- Official movie poster
- Directed by: Binibining Joyce Bernal
- Written by: Mel Mendoza-del Rosario
- Produced by: Vicente G. del Rosario III
- Starring: Aga Muhlach; Regine Velasquez;
- Cinematography: Charlie Peralta
- Edited by: Joyce Bernal
- Music by: Raul Mitra
- Production company: Viva Films
- Distributed by: Viva Films
- Release dates: July 3, 2001 (Alabang Town Center); July 4, 2001;
- Country: Philippines
- Language: Filipino

= Pangako... Ikaw Lang =

2001 Filipino romance film

Pangako... Ikaw Lang (lit. 'Promise... it is only you') is a 2001 Filipino romance film edited and directed by Joyce Bernal from a screenplay by Mel Mendoza-del Rosario. It stars Aga Muhlach and Regine Velasquez, and was produced by Viva Films. Released on July 4, 2001, it was a success at the box office.

==Synopsis==
Vince, a womanizer suffered from coma after a car accident. Cristina, a flower shop owner, took care of her sick father who was admitted in the same hospital with Vince. Visiting her father, Christina saw Vince and got the uncanny feeling of wanting to talk to him while he was sleeping. Eventually, Vince woke up and saw Christina and was drawn to her instantly. He had to make a tough decision of marrying his long-time girlfriend or pursuing a romantic relationship with Christina.

==Cast==
- Aga Muhlach as Vince
- Regine Velasquez as Cristina
- Bobby Andrews as Bert
- Bojo Molina as Victor
- Robert Arevalo as Papa
- Evangeline Pascual as Mrs. Pascual
- Sherilyn Reyes as Annie
- Charlie Davao as Mr. Pascual
- Dencio Padilla Jr. as Jun
- Ricci Ocampo as Krystel
- Rufa Mae Quinto as Peachy
- Jaya
- Louie Manansala as Krystel's mother
- Mari Barvicui as Daphne

==Production==
Under director Joyce Bernal, Catherine O. Camarillo served as assistant director. The film was shot at the Alabang Town Center mall in Muntinlupa, Metro Manila.

==Soundtrack==

Viva Records released the film's soundtrack in May 2001, two months prior to the film's premiere. A week after its release, the album was certified gold by the Philippine Association of the Record Industry (PARI). Although several cast members were featured in the soundtrack, leading actor Aga Muhlach lightly noted in an interview that he was left out by Viva Records of providing vocals for any of the film's songs.

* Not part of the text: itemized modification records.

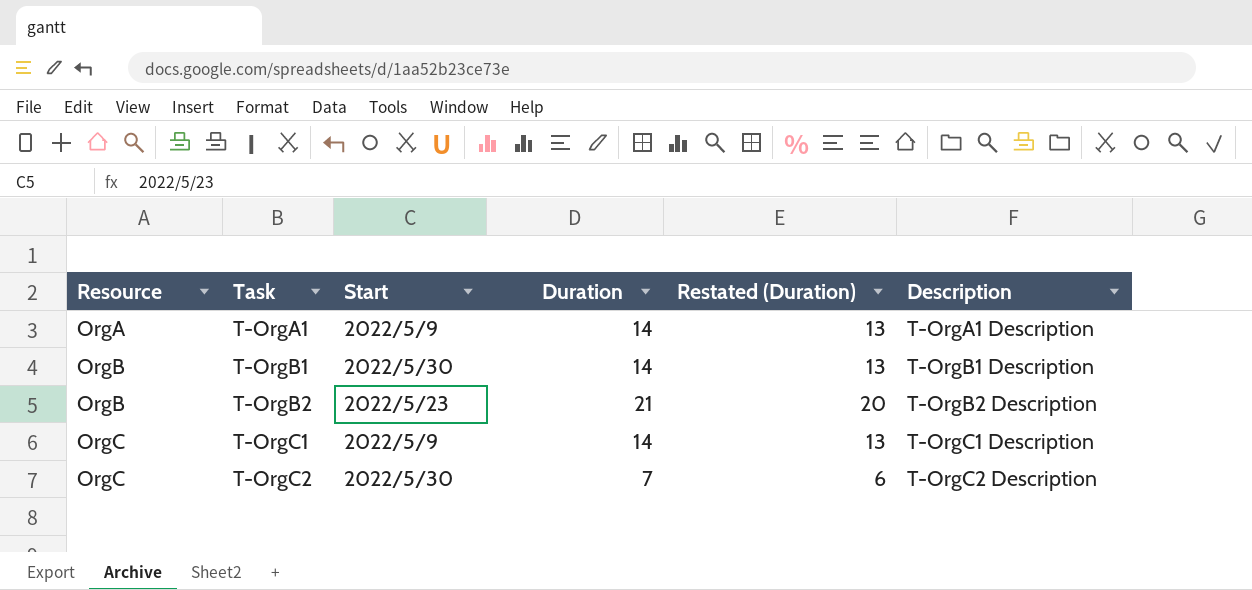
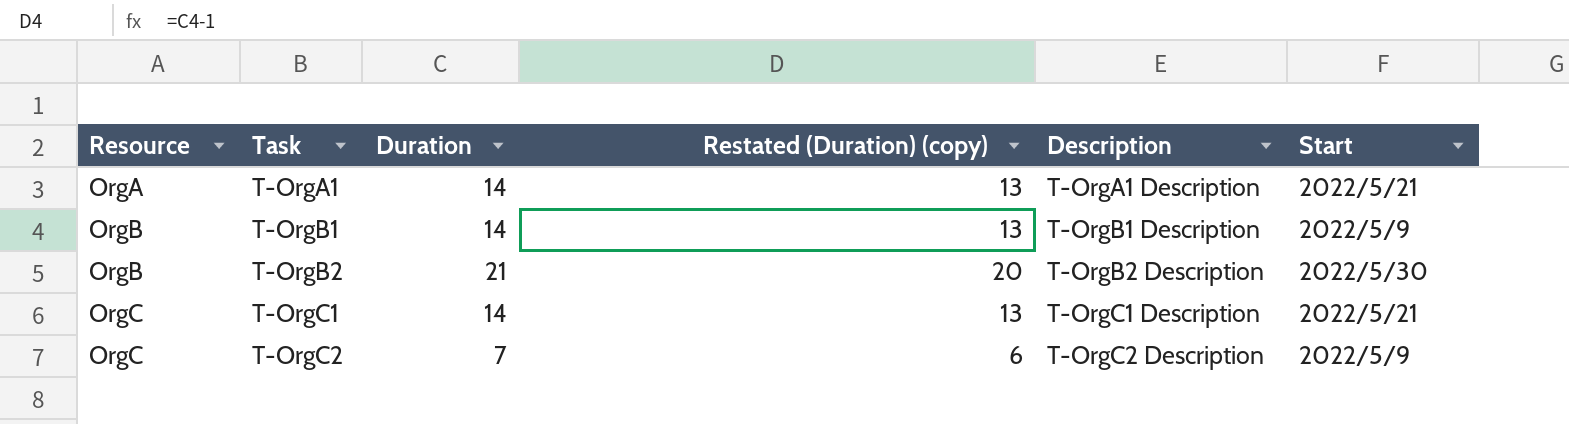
column name: Restated (Duration) -> Restated (Duration) (copy)
column Start | position: 3 -> 6
T-OrgA1 | Start: 2022/5/9 -> 2022/5/21
T-OrgB1 | Start: 2022/5/30 -> 2022/5/9
T-OrgB2 | Start: 2022/5/23 -> 2022/5/30
T-OrgC1 | Start: 2022/5/9 -> 2022/5/21
T-OrgC2 | Start: 2022/5/30 -> 2022/5/9

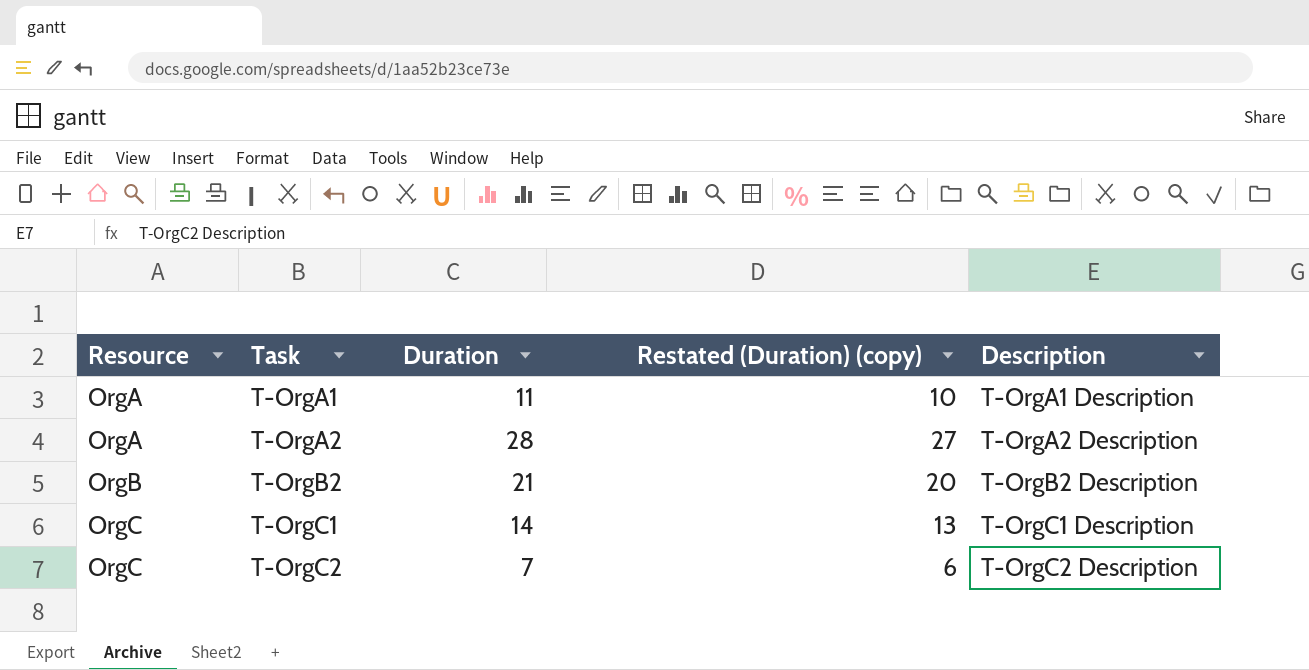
column Start | position: 6 -> none
row T-OrgB1: OrgB | 14 | 13 | T-OrgB1 Description | 2022/5/9 -> none
T-OrgA1 | Duration: 14 -> 11
T-OrgA1 | Restated (Duration) (copy): 13 -> 10
row T-OrgA2: none -> OrgA | 28 | 27 | T-OrgA2 Description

| No. | Title | Writer(s) | Length |
|---|---|---|---|
| 1. | "Pangako" | Ogie Alcasid |  |
| 2. | "With a Smile" | Ely Buendia |  |
| 3. | "Itutuloy" | Moy Ortiz; Edith M. Gallardo; |  |
| 4. | "Someone to Watch Over Me" (duet with Robert Arevalo) | George Gershwin; Ira Gershwin; |  |
| 5. | "Kailan Pa Man" | Lisa Dy; Chat Zamora; |  |
| 6. | "Tanging Mahal" | Girl Valencia |  |
| 7. | "Your Friend" (featuring Dianne Velasquez) | Archie Clemente |  |
| 8. | "Sana Nga" | Babsie Molina; Edith Gallardo; |  |
| 9. | "Now That We're Closer" (featuring Raul Mitra) | Junn Sta. Maria; Peewee Apostol; |  |
| 10. | "Bakit Ngayon Ka Lang" (featuring Jaya) | Ogie Alcasid; Aaron Paul del Rosario; |  |
| 11. | "Thank You for Being My Friend" (featuring Sherilyn Reyes) | M. Garcia; C. Buena; |  |
| 12. | "Someone to Watch Over Me" | George Gershwin; Ira Gershwin; |  |

==Release==
Pangako... Ikaw Lang held its premiere at the Alabang Town Center in Muntinlupa on July 3, 2001, and began its general theatrical release a day later.

===Box office===
Pangako... Ikaw Lang was a box office hit.

===Critical reception===
Nestor U. Torre, writing for the Philippine Daily Inquirer, gave the film a mildly positive review, calling it "light, deft and charming" but criticizing the "diffuse" storytelling that lessened its quality compared to Dahil May Isang Ikaw, Bernal's previous film with Muhlach and Velasquez from 1999.

Filmmakers Paul Daza and Jade Castro wrote a favorable review of the film for the Philippine Daily Inquirer, deeming it to have the "best vibes" out of all the films released in 2001 and managing to avoid being a mere imitation of Hollywood films, stating that "Pangako was that rare blockbuster that actually deserved its success."